Democratic state lawmakers, particularly Assembly Speaker Sheila Oliver, have been calling for legislative hearings on why Rice was not fired sooner, but as of Thursday, none had been scheduled.

Keeping the coach on through the season cost the university a portion of Rice’s salary - he was paid $622,500 in 2012 - and also a $100,000 bonus for coaching the final game of the year. “That fact makes his suspension and fine look even more ridiculous,” Sweeney said.

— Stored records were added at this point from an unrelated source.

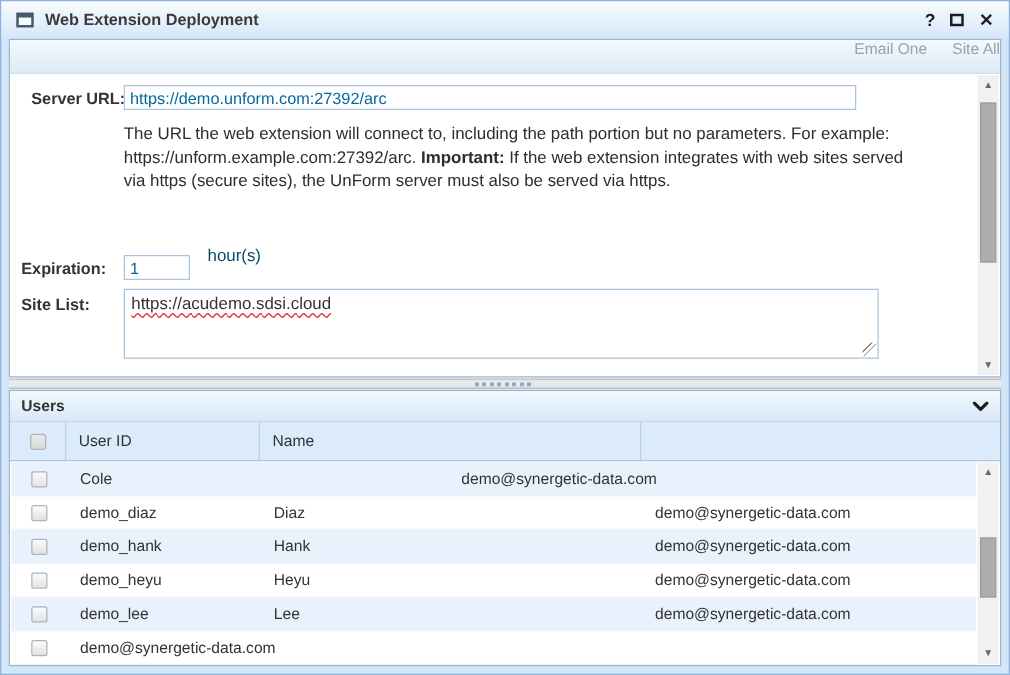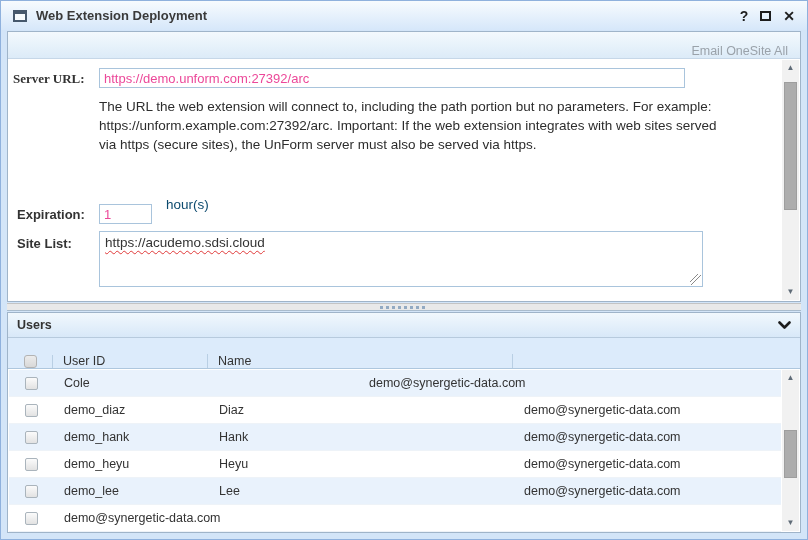--- a/index.html
+++ b/index.html
@@ -25,7 +25,7 @@
                 background:#fff; border:1px solid #9fb4c9; }
   .toolbar { height:27px; background:linear-gradient(#f3f9fd,#dcebf8);
              border-bottom:1px solid #c6d7e8; display:flex; justify-content:flex-end;
-             align-items:flex-end; padding:0 12px; }
+             align-items:flex-start; gap:20px; padding:0 0; }
   .tb-link { color:#9aa2aa; font-size:12.5px; }
 
   .form { position:absolute; top:28px; bottom:1px; left:1px; right:19px; background:#fff; }

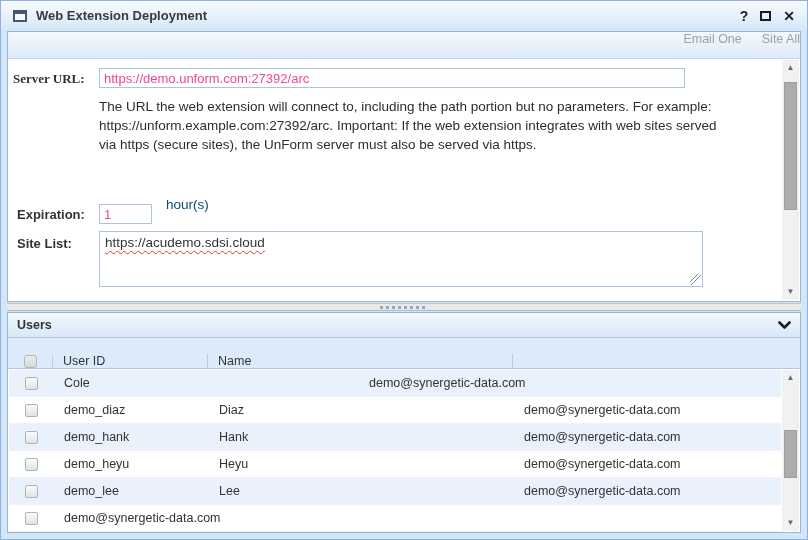--- a/index.html
+++ b/index.html
@@ -32,7 +32,7 @@
   .form-label { position:absolute; font-weight:bold; font-size:13px; color:#333; }
   .txt-input { position:absolute; border:1px solid #a9c4dc; font-family:"Liberation Sans",sans-serif;
                font-size:13px; color:#ec4899; padding:1px 4px; height:20px; background:#fff; }
-  #lbl-server { left:4px; top:11px;font-family:Liberation Serif, serif; }
+  #lbl-server { left:16px; top:11px; }
   #inp-server { left:90px; top:8px; width:586px; }
   .help-text { position:absolute; left:90px; top:37px; width:628px;
                font-size:13.5px; line-height:19px; color:#2d2d2d; }

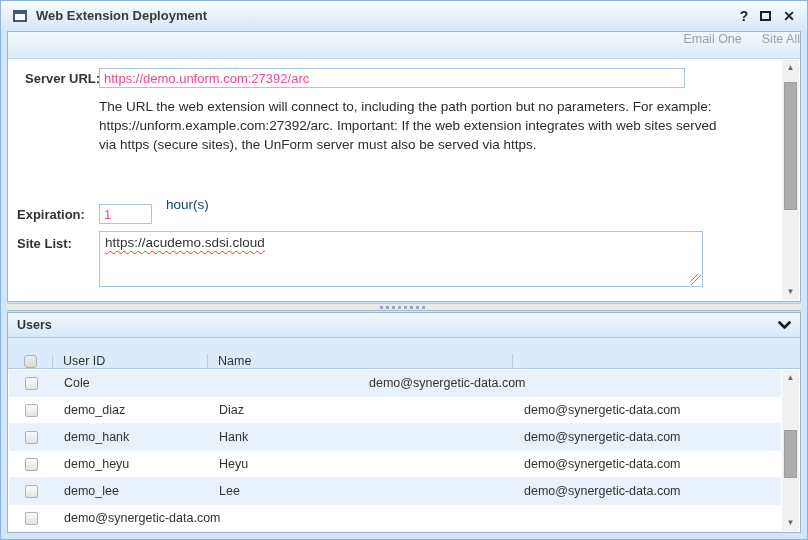--- a/index.html
+++ b/index.html
@@ -31,7 +31,7 @@
   .form { position:absolute; top:28px; bottom:1px; left:1px; right:19px; background:#fff; }
   .form-label { position:absolute; font-weight:bold; font-size:13px; color:#333; }
   .txt-input { position:absolute; border:1px solid #a9c4dc; font-family:"Liberation Sans",sans-serif;
-               font-size:13px; color:#ec4899; padding:1px 4px; height:20px; background:#fff; }
+               font-size:13px; color:#0369a1; padding:1px 4px; height:20px; background:#fff; }
   #lbl-server { left:16px; top:11px; }
   #inp-server { left:90px; top:8px; width:586px; }
   .help-text { position:absolute; left:90px; top:37px; width:628px;

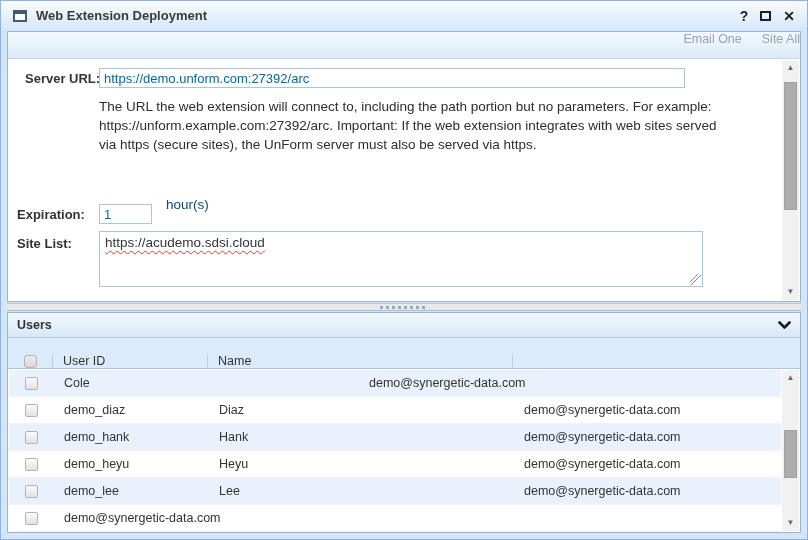--- a/index.html
+++ b/index.html
@@ -36,7 +36,7 @@
   #inp-server { left:90px; top:8px; width:586px; }
   .help-text { position:absolute; left:90px; top:37px; width:628px;
                font-size:13.5px; line-height:19px; color:#2d2d2d; }
-  .help-text b { font-weight:normal; }
+  .help-text b { font-weight:bold; }
   #lbl-exp { left:8px; top:147px; }
   #inp-exp { left:90px; top:144px; width:53px; }
   #lbl-hours { position:absolute; left:157px; top:137px; font-size:13.5px; color:#0c4a6e; }

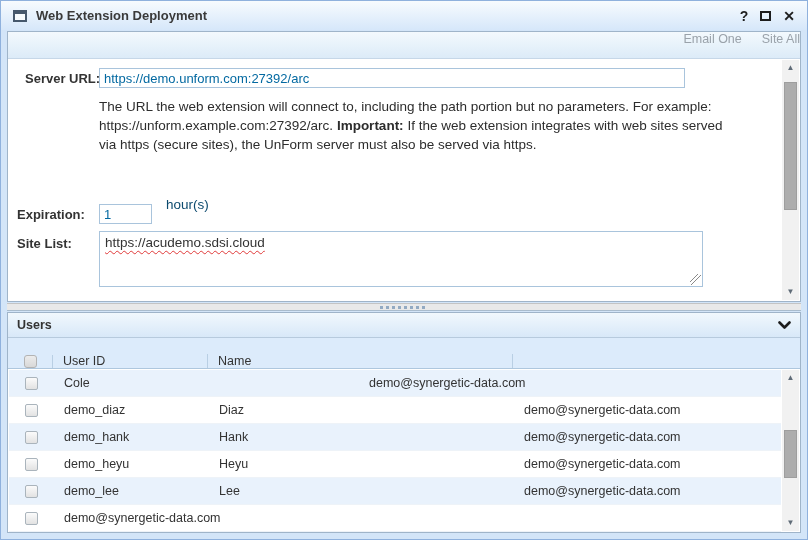--- a/index.html
+++ b/index.html
@@ -77,7 +77,7 @@
   .chevron { margin-left:auto; display:flex; align-items:center; }
 
   .thead { display:flex; height:31px; background:#dcebfb; border-bottom:1px solid #aec7de;
-           font-size:12.5px; color:#333;align-items:flex-end; }
+           font-size:12.5px; color:#333; }
   .thead .cell { display:flex; align-items:center; border-right:1px solid #b9cfe4; }
   .col-check { width:45px; justify-content:center; }
   .col-userid { width:155px; padding-left:10px; }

Athletic department spokesman Jason Baum said Thursday that the university is contractually obligated to pay the bonus, which is due this month.

ASSISTANT STEPS DOWN

PISCATAWAY, N.J. — A Rutgers assistant men’s basketball coach has resigned amid a scandal over the way his former boss treated players.

A Rutgers athletic department spokesman confirmed Thursday that assistant coach Jimmy Martelli had left the program.

Coach Mike Rice was fired on Wednesday after a video was made public showing him shoving and kicking players, throwing basketballs at them and berating them with gay slurs.

The Star-Ledger newspaper reported that Martelli was seen in a portion of the video that was not broadcast on television shoving a player during a practice.

Martelli, who also coached with Rice at Robert Morris, is the son of St. Joseph’s coach Phil Martelli. He was hired by Rutgers in May 2010.